++++ Records provided ++++

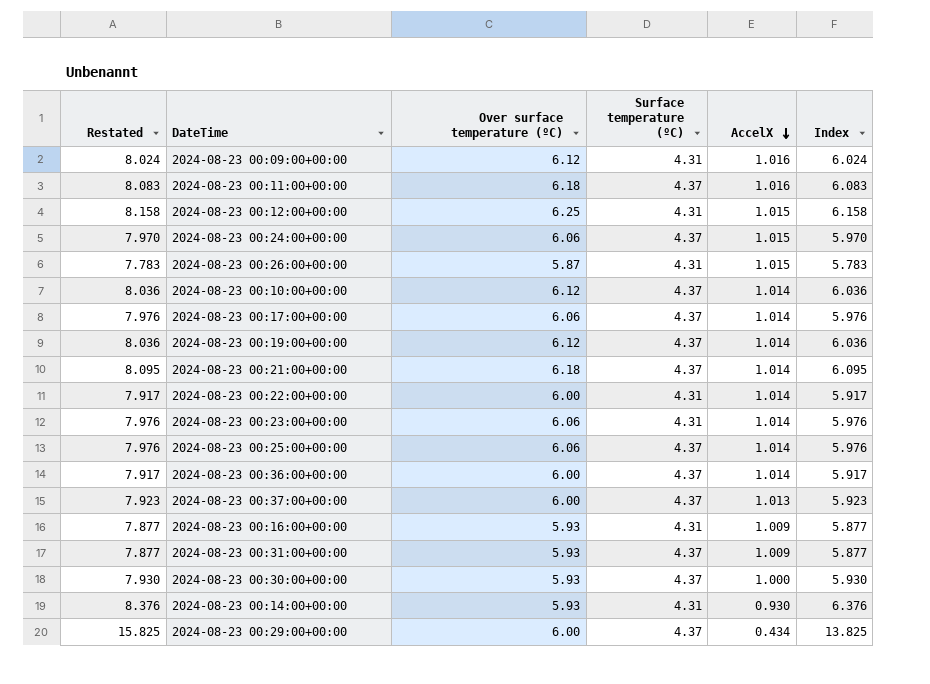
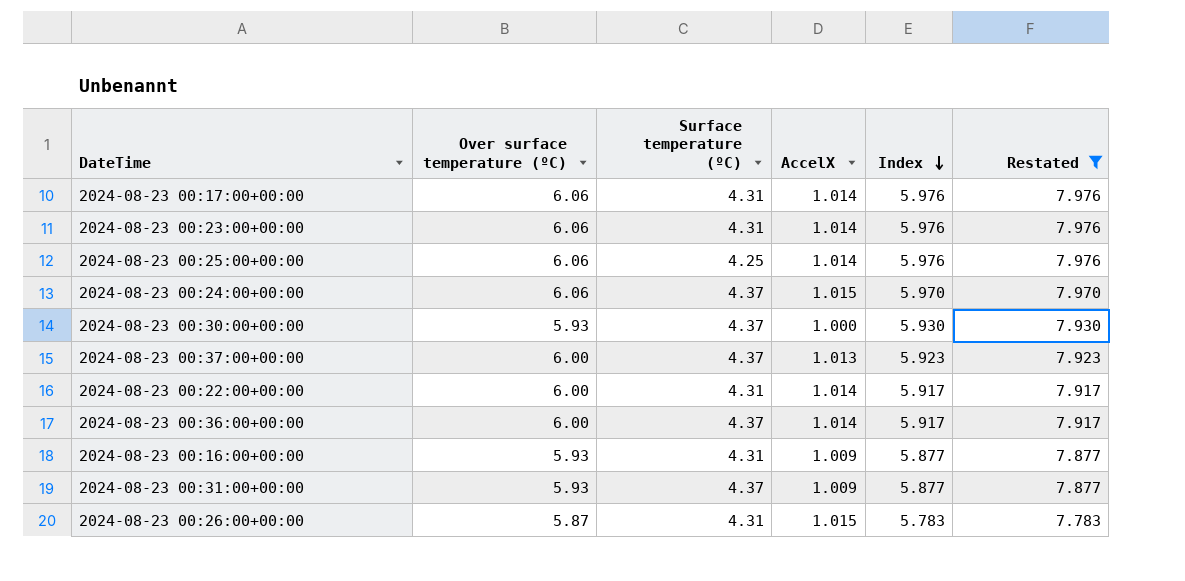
filter: none -> Restated <= 7.976
row order: AccelX descending -> Index descending
column Restated | position: 1 -> 6
2024-08-23 00:17:00+00:00 | Surface temperature (ºC): 4.37 -> 4.31
2024-08-23 00:25:00+00:00 | Surface temperature (ºC): 4.37 -> 4.25

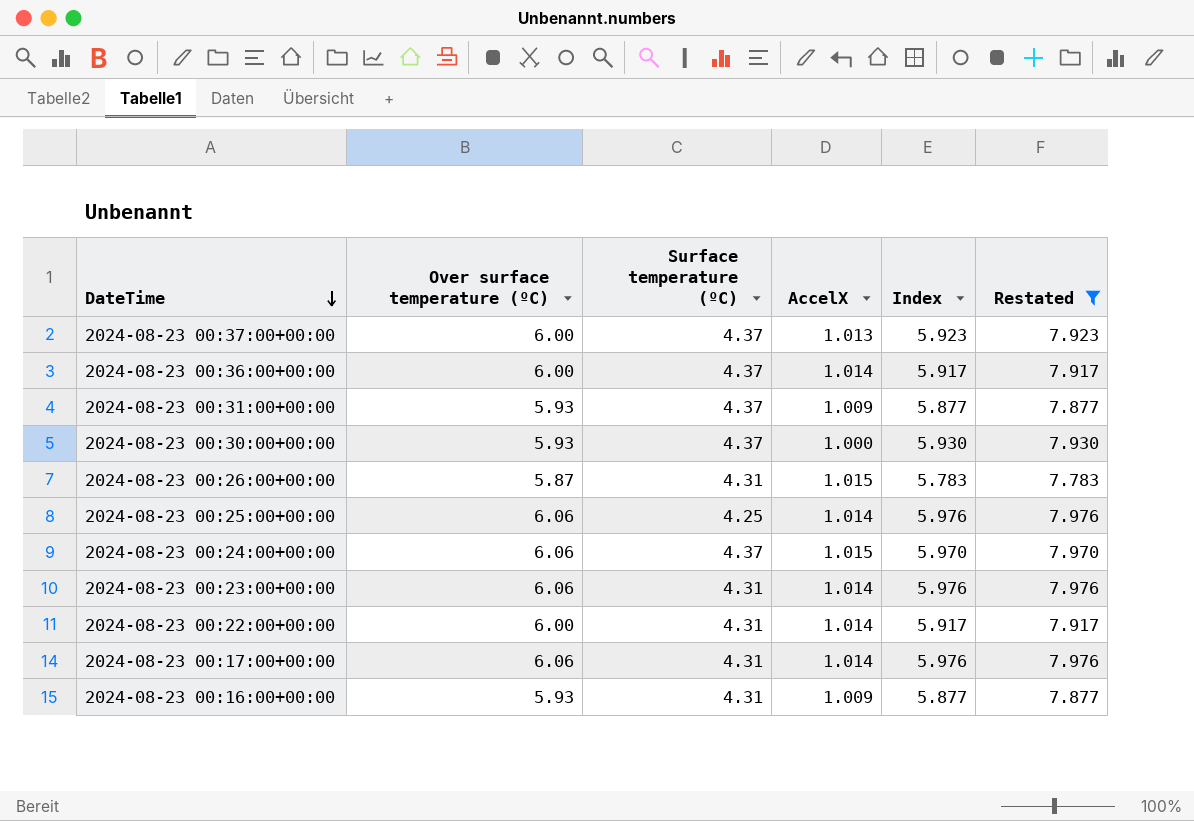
row order: Index descending -> DateTime descending

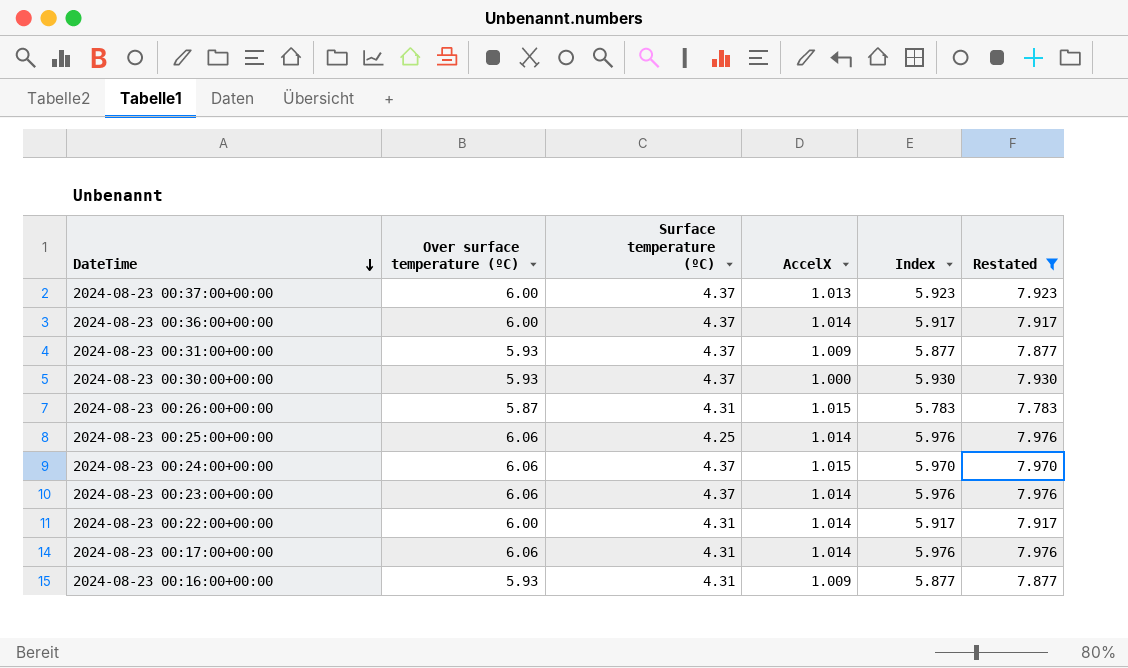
2024-08-23 00:23:00+00:00 | Surface temperature (ºC): 4.31 -> 4.37

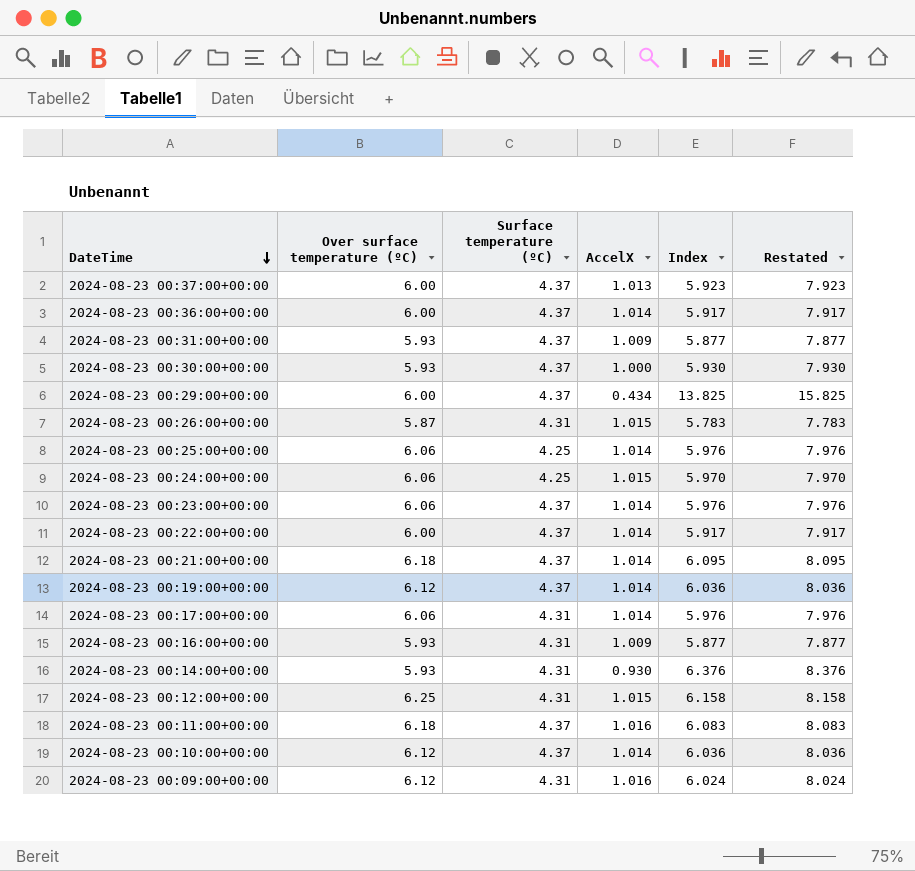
filter: Restated <= 7.976 -> none
2024-08-23 00:24:00+00:00 | Surface temperature (ºC): 4.37 -> 4.25
2024-08-23 00:22:00+00:00 | Surface temperature (ºC): 4.31 -> 4.37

++++

**Prompt**
The lines to show are those in the data above that include "Surface".

**Response to the exercise**
2024-08-23 00:17:00+00:00 | Surface temperature (ºC): 4.37 -> 4.31
2024-08-23 00:25:00+00:00 | Surface temperature (ºC): 4.37 -> 4.25
2024-08-23 00:23:00+00:00 | Surface temperature (ºC): 4.31 -> 4.37
2024-08-23 00:24:00+00:00 | Surface temperature (ºC): 4.37 -> 4.25
2024-08-23 00:22:00+00:00 | Surface temperature (ºC): 4.31 -> 4.37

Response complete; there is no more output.